[mlpack-git] master: Use distances instead of upperBounds. Remove upperBounds entirely. Minor speed improvement (not 100% sure why). (d6d0d78)

gitdub at big.cc.gt.atl.ga.us gitdub at big.cc.gt.atl.ga.us
Thu Mar 12 16:04:07 EDT 2015


Repository : https://github.com/mlpack/mlpack

On branch  : master
Link       : https://github.com/mlpack/mlpack/compare/eddd7167d69b6c88b271ef2e51d1c20e13f1acd8...70342dd8e5c17e0c164cfb8189748671e9c0dd44

>---------------------------------------------------------------

commit d6d0d78b3843ebdac91121fc0240b10561d29609
Author: Ryan Curtin <ryan at ratml.org>
Date:   Tue Feb 3 17:36:04 2015 -0500

    Use distances instead of upperBounds. Remove upperBounds entirely. Minor speed improvement (not 100% sure why).
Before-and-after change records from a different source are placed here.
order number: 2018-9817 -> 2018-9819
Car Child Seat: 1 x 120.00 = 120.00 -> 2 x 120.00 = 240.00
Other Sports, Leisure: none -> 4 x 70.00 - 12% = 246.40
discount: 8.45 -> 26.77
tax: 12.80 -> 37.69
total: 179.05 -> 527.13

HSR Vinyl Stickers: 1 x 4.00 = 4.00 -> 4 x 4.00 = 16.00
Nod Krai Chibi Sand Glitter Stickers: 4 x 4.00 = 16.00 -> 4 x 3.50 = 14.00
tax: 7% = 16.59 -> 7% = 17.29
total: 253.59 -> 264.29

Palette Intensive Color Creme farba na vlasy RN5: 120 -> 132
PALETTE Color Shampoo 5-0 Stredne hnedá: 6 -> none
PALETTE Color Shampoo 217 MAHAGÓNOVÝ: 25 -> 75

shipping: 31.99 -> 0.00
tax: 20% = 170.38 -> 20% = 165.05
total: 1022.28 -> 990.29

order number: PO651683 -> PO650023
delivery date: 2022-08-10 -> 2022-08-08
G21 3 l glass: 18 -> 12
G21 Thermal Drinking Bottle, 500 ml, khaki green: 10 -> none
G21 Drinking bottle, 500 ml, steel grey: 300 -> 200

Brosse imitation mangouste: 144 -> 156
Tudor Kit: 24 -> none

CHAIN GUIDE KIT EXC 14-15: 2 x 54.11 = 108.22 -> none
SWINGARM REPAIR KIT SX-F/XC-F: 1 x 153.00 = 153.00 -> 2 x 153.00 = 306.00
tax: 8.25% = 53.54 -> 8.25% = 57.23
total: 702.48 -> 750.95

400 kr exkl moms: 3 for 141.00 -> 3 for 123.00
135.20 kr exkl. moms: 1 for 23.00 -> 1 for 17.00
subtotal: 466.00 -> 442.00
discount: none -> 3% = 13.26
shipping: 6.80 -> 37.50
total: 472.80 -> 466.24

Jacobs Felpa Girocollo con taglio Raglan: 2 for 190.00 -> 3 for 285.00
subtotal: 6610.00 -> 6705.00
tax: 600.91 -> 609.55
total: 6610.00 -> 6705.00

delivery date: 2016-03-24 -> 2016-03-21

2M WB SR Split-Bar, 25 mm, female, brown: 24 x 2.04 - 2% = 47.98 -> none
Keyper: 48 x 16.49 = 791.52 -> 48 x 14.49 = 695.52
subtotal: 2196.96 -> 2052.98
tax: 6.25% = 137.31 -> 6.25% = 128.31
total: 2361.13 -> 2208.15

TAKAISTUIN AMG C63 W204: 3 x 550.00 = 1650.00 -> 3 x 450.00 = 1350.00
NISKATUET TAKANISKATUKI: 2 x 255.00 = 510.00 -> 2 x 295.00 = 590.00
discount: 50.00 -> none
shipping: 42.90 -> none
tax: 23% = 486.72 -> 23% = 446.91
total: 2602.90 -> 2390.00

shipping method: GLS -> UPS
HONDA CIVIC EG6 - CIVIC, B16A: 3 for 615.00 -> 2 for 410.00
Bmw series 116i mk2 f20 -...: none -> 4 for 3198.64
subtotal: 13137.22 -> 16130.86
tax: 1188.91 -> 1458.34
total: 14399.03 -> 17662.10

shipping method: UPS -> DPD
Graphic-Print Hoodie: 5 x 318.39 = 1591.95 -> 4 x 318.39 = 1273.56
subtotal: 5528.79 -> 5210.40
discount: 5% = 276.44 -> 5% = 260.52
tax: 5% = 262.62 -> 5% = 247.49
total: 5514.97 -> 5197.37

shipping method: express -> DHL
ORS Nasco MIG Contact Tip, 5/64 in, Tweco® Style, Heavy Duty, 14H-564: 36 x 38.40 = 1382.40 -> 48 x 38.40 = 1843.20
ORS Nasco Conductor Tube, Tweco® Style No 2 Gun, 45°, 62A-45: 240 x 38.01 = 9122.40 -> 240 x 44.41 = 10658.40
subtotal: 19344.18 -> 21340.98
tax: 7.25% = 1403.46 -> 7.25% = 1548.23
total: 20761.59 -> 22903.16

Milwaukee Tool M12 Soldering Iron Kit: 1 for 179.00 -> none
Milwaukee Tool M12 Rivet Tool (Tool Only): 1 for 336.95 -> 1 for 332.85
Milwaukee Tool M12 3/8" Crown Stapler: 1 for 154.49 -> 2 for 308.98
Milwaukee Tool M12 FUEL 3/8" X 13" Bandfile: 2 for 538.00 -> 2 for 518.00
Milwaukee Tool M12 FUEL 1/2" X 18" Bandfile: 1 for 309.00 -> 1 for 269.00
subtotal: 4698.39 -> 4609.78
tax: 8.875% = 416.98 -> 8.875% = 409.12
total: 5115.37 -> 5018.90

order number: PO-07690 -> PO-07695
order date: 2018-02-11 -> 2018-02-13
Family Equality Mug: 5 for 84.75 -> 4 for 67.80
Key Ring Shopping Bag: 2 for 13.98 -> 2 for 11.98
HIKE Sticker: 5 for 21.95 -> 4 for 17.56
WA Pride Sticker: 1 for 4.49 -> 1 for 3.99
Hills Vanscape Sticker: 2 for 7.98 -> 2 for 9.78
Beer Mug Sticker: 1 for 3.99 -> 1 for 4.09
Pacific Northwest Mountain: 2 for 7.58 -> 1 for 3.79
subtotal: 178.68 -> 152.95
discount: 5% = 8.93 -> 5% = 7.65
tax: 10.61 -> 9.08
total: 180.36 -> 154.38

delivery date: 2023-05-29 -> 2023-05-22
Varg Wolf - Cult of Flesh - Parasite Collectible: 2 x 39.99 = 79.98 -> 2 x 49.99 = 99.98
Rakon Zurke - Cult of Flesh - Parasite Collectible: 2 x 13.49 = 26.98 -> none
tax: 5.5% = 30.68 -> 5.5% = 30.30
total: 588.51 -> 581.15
>---------------------------------------------------------------

d6d0d78b3843ebdac91121fc0240b10561d29609
 src/mlpack/methods/kmeans/dtnn_kmeans.hpp      |  2 --
 src/mlpack/methods/kmeans/dtnn_kmeans_impl.hpp | 23 +++++++----------------
 2 files changed, 7 insertions(+), 18 deletions(-)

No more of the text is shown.